-- Opening Marker --
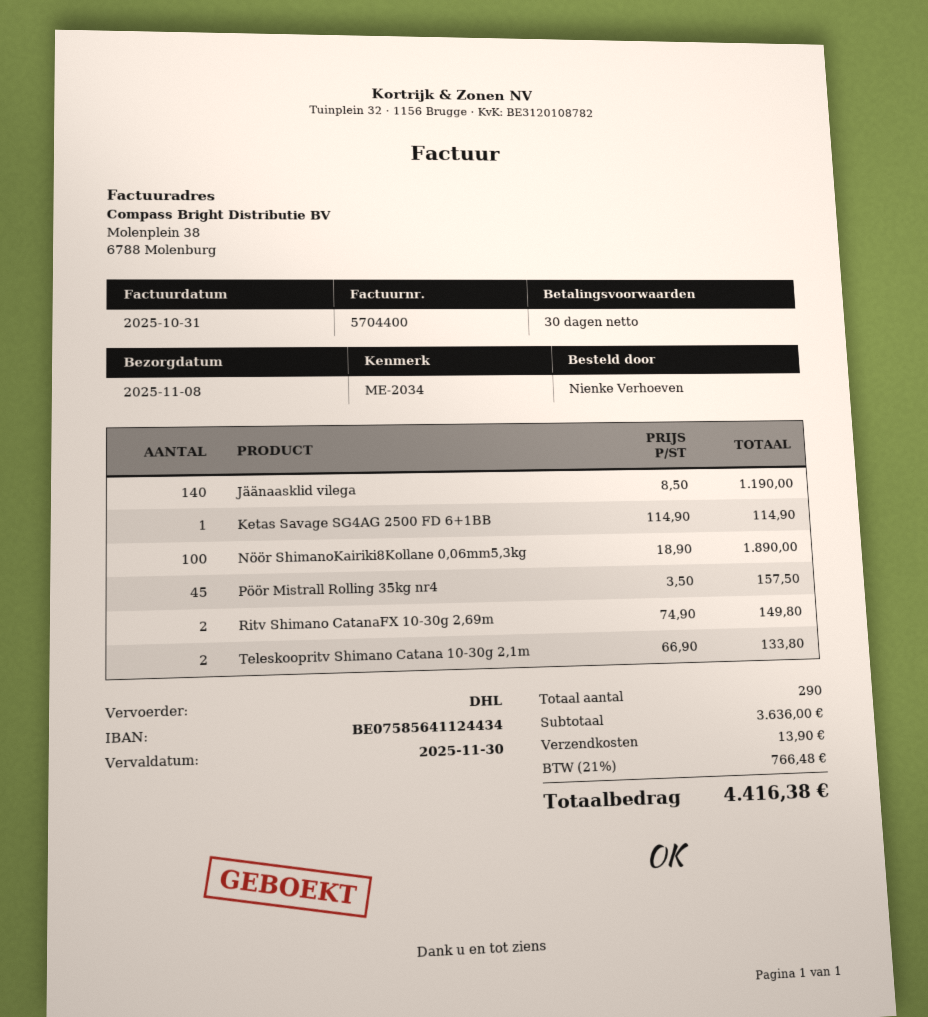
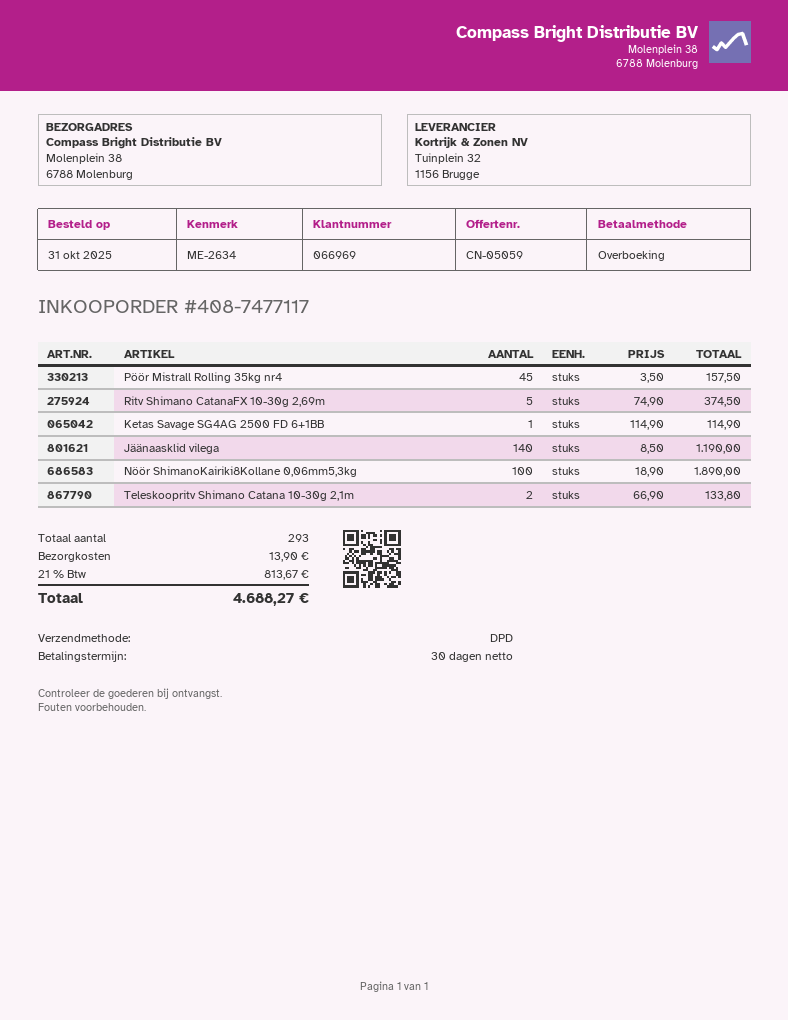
reference: ME-2034 -> ME-2634
shipping method: DHL -> DPD
Ritv Shimano CatanaFX 10-30g 2,69m: 2 x 74.90 = 149.80 -> 5 x 74.90 = 374.50
total quantity: 290 -> 293
tax: 21% = 766.48 -> 21% = 813.67
total: 4416.38 -> 4688.27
-- Closing Marker --
Your answer must be an exact transcription of the records above, minus the pictures.

◆ EXERCISE OUTPUT
reference: ME-2034 -> ME-2634
shipping method: DHL -> DPD
Ritv Shimano CatanaFX 10-30g 2,69m: 2 x 74.90 = 149.80 -> 5 x 74.90 = 374.50
total quantity: 290 -> 293
tax: 21% = 766.48 -> 21% = 813.67
total: 4416.38 -> 4688.27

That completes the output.